Une fois la cible atteinte, une consultation annuelle dédiée est recommandée.
→ Les ALAT doivent être dosées avant l’instauration éventuelle du traitement, puis 8 semaines après le début du traitement médicamenteux ou toute augmentation de la posologie, puis chaque année. En cas d’ALAT ≥ 3 N, la statine doit être arrêtée ou réduite, puis réintroduite prudemment après 4 à 6 semaines, lorsque les ALAT sont revenues à une valeur normale.
Il n’y a pas d’intérêt à doser systématiquement les CPK dans le bilan préthérapeutique, sauf en cas de situation à risque : douleurs musculaires préexistantes, insuffisance rénale modérée à sévère, hypothyroïdie, antécédents personnels ou familiaux de maladie musculaire génétique, abus d’alcool, âge > 70 ans.
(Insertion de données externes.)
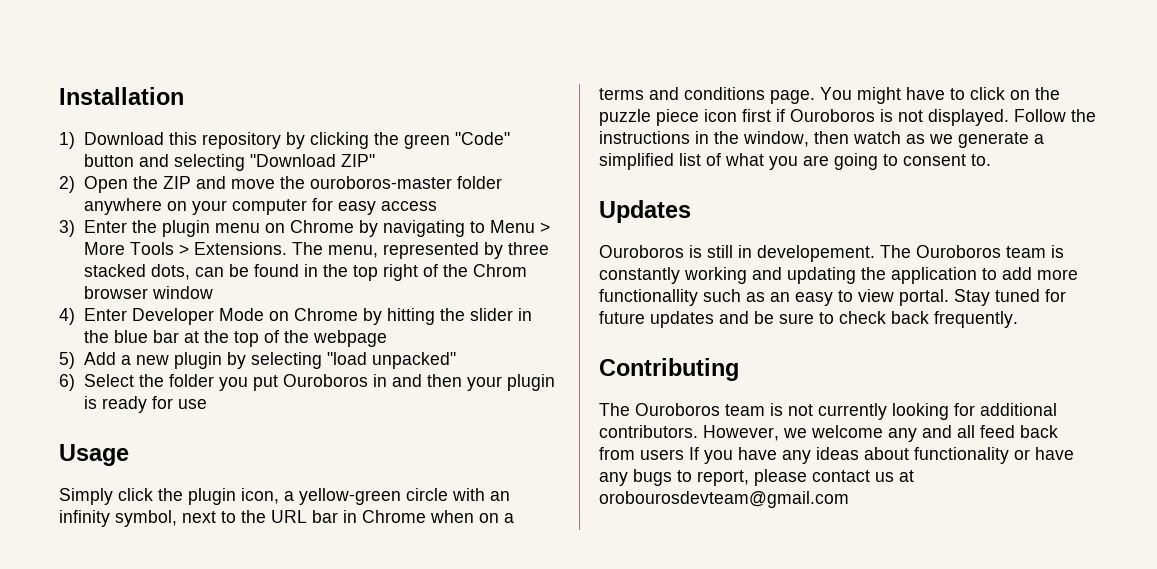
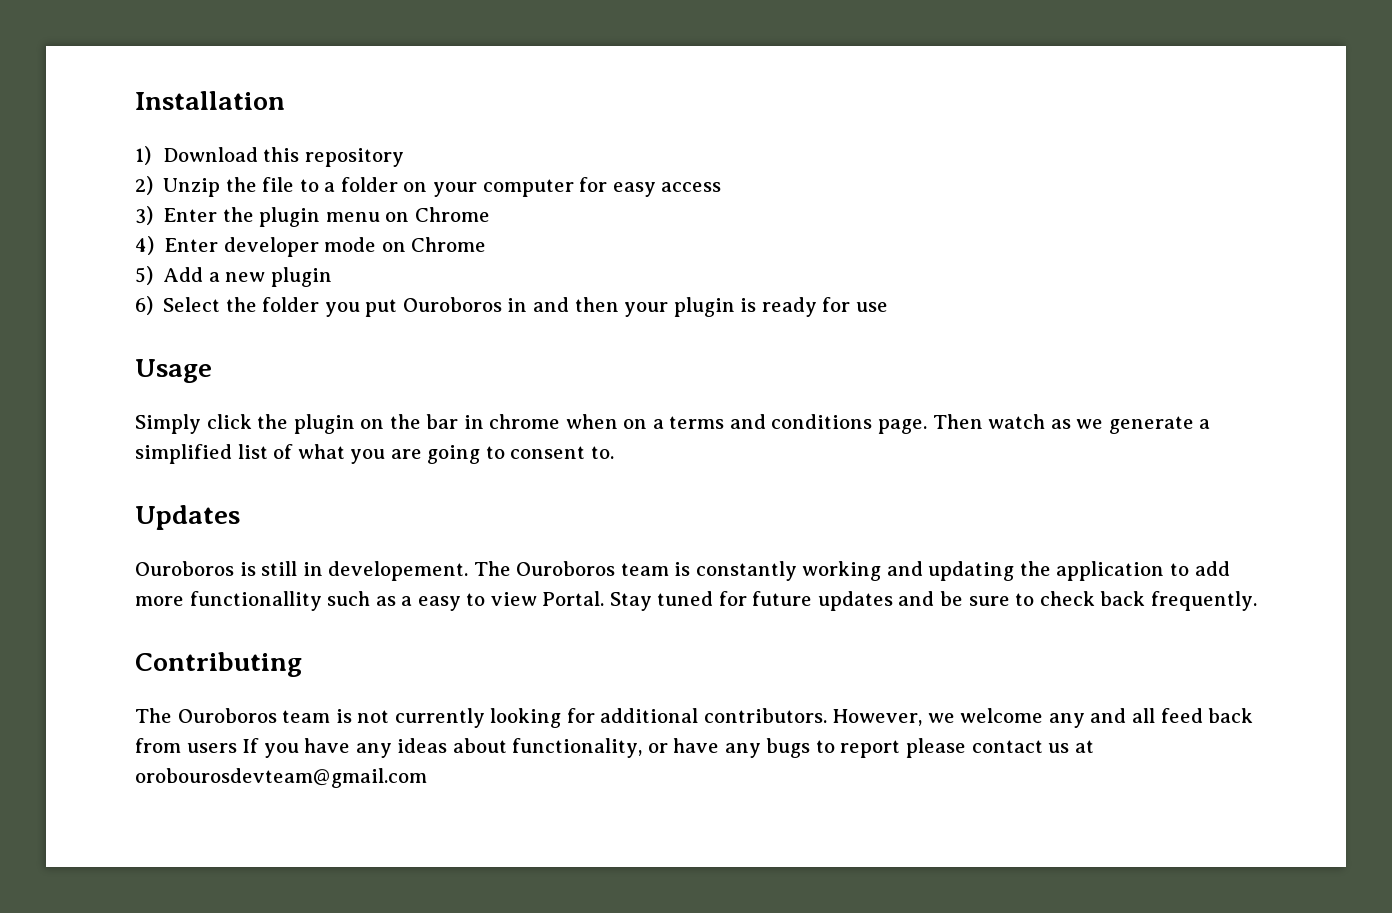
[286,132,511,149] [84,154,376,171] [59,176,503,193] [84,198,163,215] by clicking the green "Code" button and selecting "Download ZIP" // 2) Open the ZIP and move the ouroboros-master folder anywhere -> [135,176,398,197] // 2) Unzip the file to a folder
[359,220,551,237] [84,242,550,259] [84,264,528,281] [84,286,214,299] by navigating to Menu > More Tools > Extensions. The menu, represented by three stacked dots, can be found in the top right of the Chrom browser window -> (490, 214) none
[132,308,533,325] [84,330,388,347] Developer Mode on Chrome by hitting the slider in the blue bar at the top of the webpage -> [223,237,487,257] developer mode on Chrome
[227,352,457,369] by selecting "load unpacked" -> (332, 277) none
[241,488,510,505] [59,510,307,527] icon, a yellow-green circle with an infinity symbol, next to the URL -> [360,414,421,429] on the
[362,510,426,523] Chrome -> [489,414,561,429] chrome
[820,87,1060,104] [599,109,1096,126] [599,131,849,147] You might have to click on the puzzle piece icon first if Ouroboros is not displayed. Follow the instructions in the window, then -> [932,414,983,429] Then
[770,292,790,302] an -> [401,596,413,606] a
[899,289,949,306] portal. -> [542,591,605,606] Portal.
[914,447,1009,464] functionality -> [512,738,643,758] functionality,
[697,470,749,486] report, -> [840,740,901,758] report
Par la suite, une surveillance régulière des CPK n’est pas nécessaire, sauf myalgie. En cas de CPK > 5 N et après avoir envisagé d’autres étiologies (effort musculaire dans les 48 h précédentes…),
il faudra arrêter le traitement, contrôler la fonction rénale et surveiller les CPK toutes les deux semaines.
→ La consommation de pamplemousse est formellement déconseillée avec un traitement par simvastatine.
→ Il est recommandé de rechercher l’apparition d’un diabète de novo chez les sujets traités par statine. En cas de diabète de novo sous statine, la statine devra être poursuivie pour réduire
le risque cardio-vasculaire global.
L'HYPERCHOLESTÉROLÉMIE FAMILIALE HÉTÉROZYGOTE
La recommandation consacre un chapitre à cette pathologie, aussi fréquente (entre 1 patient sur 500 à 1/200) que méconnue : 1 % des patients seraient diagnostiqués en France ! Or, sans traitement, le risque de maladie coronarienne est multiplié par 13 : 50 % des hommes et 30 % des femmes auront un événement coronarien avant respectivement 50 et 60 ans. Les outils d’évaluation du risuqe cardio-vasculaire type SCORE ne s’appliquent donc pas chez ces patients.
→ Le diagnostic est évoqué en cas de :
- concentration élevée de LDL-c (1,9 g/l à 4,0 g/l) ;
- parents porteurs d’une hypercholestérolémie familiale ;
- dépôts extravasculaires de cholestérol (en particulier, xanthomes tendineux) ;
- accidents vasculaires précoces personnels ou familiaux.
→ ll est recommandé de confirmer le diagnostic par un score établi sur les critères clinico-biologiques du Dutch Lipid Clinic Network (non utilisable chez l’enfant) connectable sur legeneraliste.fr ou si possible par une analyse génétique. Il existe trois mutations principales pourtant sur le récepteur du LDL (70 %), l’apoB (6-8 %), le PCSK9 (2 %). Dans 20 % des cas, la mutation reste inconnue.
→ Le dépistage en cascade est recommandé chez les apparentés du premier degré de patients avec hypercholestérolémie familiale diagnostiquée. Les moyens thérapeutiques sont les mêmes que dans l’hypercholestérolémie isolée. Jusqu’à 20 ans, on visera un LDL-c < 1,3 g/l. Au-delà de vingt ans, les objectifs thérapeutiques chez les patients à risque cardio-vasculaire élevé, très élevé ou en prévention secondaire sont identiques à ceux de l’hypercholestérolémie isolée.